Google has been steering customers off pd-standard. New machine families (N4, C4) do not allow it. For nexus-vm on N2 the option still exists, but pd-balanced is the default for new boot disks and it is rare for the cost difference to justify pd-standard. Source: cloud.google.com/compute/docs/disks.

⚠️ Gotcha, performance scales with disk size

For pd-balanced and pd-ssd, IOPS and throughput scale with capacity. A 100 GB pd-balanced disk caps at ~3,000 IOPS no matter what your VM is. If your DB feels slow, oversize the disk. The size-IOPS curve is documented at cloud.google.com/compute/docs/disks/performance.

⚠️ Gotcha, Local SSD is volatile

Local SSD is physically attached to the host machine. If the VM is stopped, terminated, live-migrated, or the host fails, the data is gone. Use Local SSD only for: ephemeral cache, RAID arrays where the application replicates data elsewhere, and scratch space for batch jobs. Never put a primary database on Local SSD without external replication.

1.5 OS images, Shielded VMs, Confidential VMs

Google maintains a catalog of public images: Debian (default for many tutorials), Ubuntu LTS (12, 14, 16, 18, 20, 22, 24), Rocky Linux 8/9, RHEL 7/8/9, CentOS Stream, SUSE, Windows Server (2016, 2019, 2022, 2025). Each project also gets a private image catalog for custom images you build with Packer or gcloud compute images create. The nexus-vm currently runs Debian (verify with cat /etc/os-release).

📝 Code, list latest Ubuntu 24.04 LTS images

gcloud compute images list \
  --project=ubuntu-os-cloud \
  --filter="family:ubuntu-2404-lts AND status=READY" \
  --sort-by=~creationTimestamp \
  --limit=3

Shielded VM adds three layers: secure boot (UEFI verifies signed firmware), virtual TPM (vTPM for measured boot, attestation), and integrity monitoring (each boot is checksummed and the dashboard shows drift). On by default for newer Google-published images. Costs nothing extra. Source: cloud.google.com/security/shielded-cloud/shielded-vm.

Confidential VM goes further: memory is encrypted in use using AMD SEV (N2D, C2D), AMD SEV-SNP (C3D), Intel TDX (C3), or NVIDIA H100 GPU memory protection (A3).

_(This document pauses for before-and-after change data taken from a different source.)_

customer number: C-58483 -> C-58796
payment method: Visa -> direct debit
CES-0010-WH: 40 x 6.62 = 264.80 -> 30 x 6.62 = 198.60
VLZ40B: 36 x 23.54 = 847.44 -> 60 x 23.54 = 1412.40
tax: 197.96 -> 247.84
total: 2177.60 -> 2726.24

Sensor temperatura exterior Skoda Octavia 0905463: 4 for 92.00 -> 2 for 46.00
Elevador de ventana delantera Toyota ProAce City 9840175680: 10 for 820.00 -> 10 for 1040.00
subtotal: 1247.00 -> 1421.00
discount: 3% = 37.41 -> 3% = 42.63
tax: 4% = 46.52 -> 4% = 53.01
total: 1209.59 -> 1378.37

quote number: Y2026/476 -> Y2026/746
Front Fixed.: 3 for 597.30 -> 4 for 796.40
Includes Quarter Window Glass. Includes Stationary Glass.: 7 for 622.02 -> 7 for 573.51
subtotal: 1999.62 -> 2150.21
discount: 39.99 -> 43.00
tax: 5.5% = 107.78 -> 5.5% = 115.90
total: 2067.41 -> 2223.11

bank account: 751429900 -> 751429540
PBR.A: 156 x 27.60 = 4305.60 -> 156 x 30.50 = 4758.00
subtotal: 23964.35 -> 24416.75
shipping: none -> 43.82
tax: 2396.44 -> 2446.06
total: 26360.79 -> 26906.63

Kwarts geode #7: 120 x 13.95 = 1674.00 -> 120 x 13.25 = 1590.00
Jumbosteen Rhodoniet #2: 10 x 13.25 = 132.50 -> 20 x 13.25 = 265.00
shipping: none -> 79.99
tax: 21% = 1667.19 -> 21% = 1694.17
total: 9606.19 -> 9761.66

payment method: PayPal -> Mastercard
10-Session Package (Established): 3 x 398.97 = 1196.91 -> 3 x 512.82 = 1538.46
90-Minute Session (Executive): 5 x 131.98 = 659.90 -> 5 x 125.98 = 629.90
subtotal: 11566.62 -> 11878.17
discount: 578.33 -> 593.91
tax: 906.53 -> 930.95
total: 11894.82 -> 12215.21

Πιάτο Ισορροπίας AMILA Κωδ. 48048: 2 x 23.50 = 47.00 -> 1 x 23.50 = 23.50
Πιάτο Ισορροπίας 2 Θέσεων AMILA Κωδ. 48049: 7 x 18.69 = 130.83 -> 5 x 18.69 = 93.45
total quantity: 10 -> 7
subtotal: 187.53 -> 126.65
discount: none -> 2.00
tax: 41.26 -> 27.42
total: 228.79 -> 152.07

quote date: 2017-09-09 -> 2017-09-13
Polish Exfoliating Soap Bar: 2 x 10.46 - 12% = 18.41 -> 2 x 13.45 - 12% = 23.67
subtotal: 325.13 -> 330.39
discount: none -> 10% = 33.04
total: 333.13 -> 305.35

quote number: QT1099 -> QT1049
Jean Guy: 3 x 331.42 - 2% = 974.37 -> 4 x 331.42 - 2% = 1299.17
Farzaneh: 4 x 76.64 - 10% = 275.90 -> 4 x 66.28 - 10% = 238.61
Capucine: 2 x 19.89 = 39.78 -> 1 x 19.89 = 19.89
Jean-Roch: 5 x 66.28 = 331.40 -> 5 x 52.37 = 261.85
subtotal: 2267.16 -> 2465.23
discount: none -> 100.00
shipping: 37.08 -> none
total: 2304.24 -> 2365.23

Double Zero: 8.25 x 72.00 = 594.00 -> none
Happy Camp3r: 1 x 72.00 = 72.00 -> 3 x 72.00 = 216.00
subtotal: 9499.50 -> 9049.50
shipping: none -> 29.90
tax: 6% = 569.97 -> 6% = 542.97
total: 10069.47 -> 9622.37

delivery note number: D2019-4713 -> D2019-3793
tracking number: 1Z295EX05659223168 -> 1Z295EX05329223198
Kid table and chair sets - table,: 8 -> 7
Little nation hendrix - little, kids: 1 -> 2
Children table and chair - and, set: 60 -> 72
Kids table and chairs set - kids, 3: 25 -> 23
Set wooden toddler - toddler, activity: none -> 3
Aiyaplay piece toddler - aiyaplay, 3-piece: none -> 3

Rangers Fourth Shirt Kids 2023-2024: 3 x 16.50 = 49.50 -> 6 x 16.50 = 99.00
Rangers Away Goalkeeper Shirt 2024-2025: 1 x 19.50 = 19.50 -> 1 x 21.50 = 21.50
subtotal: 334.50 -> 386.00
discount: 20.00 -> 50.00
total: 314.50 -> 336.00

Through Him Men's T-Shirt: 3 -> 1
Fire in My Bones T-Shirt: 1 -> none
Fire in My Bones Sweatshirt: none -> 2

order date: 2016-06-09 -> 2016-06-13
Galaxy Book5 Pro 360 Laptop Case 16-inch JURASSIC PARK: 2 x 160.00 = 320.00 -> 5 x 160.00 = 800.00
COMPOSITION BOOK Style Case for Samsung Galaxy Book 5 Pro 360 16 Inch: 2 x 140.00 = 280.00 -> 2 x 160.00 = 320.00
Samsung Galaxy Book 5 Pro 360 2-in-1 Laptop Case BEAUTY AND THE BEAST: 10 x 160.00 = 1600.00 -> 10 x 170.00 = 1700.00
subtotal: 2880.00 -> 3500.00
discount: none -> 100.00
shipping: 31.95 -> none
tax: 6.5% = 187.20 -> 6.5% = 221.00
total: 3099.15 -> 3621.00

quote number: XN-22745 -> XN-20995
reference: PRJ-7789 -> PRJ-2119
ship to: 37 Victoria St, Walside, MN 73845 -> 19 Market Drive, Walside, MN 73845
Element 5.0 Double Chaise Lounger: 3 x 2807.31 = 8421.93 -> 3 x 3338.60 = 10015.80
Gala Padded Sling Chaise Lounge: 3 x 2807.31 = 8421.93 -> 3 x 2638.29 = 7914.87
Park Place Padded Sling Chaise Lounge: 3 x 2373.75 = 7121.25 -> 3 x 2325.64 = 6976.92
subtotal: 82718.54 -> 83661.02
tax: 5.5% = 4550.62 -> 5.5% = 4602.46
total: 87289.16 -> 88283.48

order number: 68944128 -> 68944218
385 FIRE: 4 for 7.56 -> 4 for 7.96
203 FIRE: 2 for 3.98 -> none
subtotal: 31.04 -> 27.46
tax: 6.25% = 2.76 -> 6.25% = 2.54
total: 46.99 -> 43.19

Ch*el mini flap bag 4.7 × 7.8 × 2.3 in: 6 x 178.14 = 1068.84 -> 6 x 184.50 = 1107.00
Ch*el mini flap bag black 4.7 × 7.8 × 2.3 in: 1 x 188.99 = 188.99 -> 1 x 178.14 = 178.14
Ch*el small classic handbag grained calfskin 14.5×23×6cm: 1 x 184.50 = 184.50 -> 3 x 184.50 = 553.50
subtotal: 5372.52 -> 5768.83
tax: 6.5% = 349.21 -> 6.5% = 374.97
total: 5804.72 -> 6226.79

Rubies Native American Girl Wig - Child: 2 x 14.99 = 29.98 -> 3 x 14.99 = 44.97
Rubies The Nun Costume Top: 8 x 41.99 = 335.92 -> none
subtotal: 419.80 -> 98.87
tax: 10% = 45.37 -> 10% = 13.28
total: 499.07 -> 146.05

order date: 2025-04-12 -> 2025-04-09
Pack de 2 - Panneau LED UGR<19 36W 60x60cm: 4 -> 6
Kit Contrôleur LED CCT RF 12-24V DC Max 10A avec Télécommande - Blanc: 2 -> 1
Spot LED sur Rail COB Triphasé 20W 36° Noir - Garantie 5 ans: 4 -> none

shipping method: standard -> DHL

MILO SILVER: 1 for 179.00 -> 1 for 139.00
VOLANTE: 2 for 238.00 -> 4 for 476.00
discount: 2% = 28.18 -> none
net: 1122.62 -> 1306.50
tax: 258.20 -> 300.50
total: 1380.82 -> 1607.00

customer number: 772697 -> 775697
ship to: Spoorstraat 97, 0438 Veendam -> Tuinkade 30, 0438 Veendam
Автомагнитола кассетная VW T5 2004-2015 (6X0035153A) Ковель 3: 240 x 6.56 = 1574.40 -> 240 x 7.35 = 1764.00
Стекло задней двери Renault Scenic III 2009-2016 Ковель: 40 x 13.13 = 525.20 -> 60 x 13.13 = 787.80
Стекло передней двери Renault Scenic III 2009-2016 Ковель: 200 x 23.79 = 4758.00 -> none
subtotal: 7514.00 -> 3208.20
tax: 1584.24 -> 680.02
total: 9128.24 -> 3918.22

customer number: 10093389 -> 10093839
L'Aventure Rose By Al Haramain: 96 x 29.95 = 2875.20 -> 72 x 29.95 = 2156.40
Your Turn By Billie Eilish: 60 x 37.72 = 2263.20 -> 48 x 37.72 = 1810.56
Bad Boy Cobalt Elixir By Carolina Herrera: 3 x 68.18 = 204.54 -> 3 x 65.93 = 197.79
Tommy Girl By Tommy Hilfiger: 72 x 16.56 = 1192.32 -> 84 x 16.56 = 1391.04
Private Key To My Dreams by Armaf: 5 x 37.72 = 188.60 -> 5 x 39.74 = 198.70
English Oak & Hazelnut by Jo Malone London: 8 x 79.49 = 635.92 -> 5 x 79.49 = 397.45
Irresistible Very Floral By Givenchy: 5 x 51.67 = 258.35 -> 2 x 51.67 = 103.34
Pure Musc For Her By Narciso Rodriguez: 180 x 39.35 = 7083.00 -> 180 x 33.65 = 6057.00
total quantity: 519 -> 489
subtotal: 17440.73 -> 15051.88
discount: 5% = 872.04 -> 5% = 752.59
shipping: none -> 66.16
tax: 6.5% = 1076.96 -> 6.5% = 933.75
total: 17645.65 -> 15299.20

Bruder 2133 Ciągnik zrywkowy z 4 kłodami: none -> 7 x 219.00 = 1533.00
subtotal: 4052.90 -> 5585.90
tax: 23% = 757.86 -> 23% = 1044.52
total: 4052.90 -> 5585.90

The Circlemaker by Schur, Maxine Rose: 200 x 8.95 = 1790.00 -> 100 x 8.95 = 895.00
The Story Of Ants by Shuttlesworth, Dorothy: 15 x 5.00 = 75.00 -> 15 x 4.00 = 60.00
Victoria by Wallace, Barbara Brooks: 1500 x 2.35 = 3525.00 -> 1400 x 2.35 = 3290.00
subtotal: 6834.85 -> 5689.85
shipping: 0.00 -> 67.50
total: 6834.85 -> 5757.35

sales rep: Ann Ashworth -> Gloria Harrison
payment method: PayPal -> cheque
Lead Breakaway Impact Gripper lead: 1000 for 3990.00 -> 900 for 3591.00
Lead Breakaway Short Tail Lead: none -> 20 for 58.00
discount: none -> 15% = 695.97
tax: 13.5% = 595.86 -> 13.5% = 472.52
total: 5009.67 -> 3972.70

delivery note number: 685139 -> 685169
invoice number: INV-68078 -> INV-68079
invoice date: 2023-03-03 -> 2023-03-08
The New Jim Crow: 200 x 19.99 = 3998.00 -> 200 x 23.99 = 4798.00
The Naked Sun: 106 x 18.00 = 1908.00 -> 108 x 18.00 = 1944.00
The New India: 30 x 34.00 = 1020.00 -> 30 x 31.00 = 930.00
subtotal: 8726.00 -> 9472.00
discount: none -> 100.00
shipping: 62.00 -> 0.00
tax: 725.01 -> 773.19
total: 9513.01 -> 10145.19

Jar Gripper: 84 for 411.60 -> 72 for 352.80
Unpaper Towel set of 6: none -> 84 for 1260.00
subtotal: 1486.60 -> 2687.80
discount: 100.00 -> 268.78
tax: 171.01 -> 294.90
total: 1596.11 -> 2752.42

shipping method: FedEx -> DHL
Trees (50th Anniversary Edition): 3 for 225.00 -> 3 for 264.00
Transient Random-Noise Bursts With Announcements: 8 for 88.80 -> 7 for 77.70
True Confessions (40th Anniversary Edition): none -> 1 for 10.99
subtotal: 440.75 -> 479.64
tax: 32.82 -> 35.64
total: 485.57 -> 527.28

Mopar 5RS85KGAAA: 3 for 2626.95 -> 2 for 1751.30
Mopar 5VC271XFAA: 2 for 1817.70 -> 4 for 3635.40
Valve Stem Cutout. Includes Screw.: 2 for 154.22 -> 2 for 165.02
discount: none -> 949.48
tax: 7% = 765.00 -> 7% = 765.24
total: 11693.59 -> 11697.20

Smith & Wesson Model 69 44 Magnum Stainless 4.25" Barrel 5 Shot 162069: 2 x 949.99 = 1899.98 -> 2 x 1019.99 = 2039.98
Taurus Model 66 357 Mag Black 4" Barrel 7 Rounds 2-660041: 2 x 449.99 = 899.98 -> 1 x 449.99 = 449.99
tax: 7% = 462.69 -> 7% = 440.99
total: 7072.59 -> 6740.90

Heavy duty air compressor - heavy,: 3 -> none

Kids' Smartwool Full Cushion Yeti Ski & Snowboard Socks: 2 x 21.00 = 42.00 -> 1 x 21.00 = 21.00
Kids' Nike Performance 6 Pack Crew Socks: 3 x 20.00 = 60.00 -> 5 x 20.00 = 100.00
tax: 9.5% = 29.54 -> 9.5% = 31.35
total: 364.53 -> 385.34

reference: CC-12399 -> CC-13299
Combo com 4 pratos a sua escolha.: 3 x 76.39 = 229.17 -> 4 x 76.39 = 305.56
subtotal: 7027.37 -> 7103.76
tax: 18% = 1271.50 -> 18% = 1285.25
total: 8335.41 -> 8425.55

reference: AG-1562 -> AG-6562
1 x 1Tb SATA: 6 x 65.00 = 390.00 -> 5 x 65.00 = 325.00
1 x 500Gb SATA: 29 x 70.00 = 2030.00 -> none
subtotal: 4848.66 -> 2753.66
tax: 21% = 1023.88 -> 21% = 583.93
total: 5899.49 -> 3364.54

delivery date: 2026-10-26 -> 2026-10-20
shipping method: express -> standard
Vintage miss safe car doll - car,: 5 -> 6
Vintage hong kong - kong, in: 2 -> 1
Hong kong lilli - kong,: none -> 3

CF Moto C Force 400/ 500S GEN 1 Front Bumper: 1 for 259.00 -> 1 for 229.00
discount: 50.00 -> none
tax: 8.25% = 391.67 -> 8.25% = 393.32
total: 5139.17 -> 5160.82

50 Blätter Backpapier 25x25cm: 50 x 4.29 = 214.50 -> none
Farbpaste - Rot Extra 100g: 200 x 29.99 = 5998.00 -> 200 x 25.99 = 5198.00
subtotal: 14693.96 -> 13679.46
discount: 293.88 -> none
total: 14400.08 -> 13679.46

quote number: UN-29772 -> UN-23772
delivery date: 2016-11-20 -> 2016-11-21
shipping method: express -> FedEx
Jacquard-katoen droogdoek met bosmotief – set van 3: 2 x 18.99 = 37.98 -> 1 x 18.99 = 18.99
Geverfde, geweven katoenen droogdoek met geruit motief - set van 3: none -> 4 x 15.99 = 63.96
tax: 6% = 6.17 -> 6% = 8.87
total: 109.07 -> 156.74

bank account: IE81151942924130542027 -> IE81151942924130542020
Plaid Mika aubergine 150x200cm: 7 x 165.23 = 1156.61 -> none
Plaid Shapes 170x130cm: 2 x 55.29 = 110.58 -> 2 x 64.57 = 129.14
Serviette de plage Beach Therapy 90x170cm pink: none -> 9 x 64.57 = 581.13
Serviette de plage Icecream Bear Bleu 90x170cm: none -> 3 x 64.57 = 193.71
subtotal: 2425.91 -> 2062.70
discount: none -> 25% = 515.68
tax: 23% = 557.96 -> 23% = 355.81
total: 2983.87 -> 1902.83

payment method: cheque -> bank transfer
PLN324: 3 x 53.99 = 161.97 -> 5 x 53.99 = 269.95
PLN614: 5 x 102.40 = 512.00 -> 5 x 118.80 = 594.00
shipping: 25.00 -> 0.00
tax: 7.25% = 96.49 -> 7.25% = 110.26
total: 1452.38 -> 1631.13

Adds ~5-10% perf overhead on most workloads. Required for processing strongly regulated data on shared infrastructure. Source: cloud.google.com/confidential-computing.

⚠️ Gotcha, custom images and the kernel surprise

If you build a custom image from a Debian VM and apply it to a new VM, you may inherit a kernel pinned to the source machine type. When you create the new VM with a different machine family, the guest tools may fail to detect the new NIC or NVMe driver. The fix is to install google-osconfig-agent, google-cloud-sdk, and the google-compute-engine guest environment package before imaging. Or use gcloud compute images import which automates the conversion.

1.6 Metadata service: 169.254.169.254

Every GCE VM has a magic link-local IP 169.254.169.254 that serves project and instance metadata over HTTP. This is the same pattern as AWS EC2 IMDS but with key differences. Google's metadata service requires the header Metadata-Flavor: Google on every request, which prevents accidental exposure if a web server proxies untrusted user input.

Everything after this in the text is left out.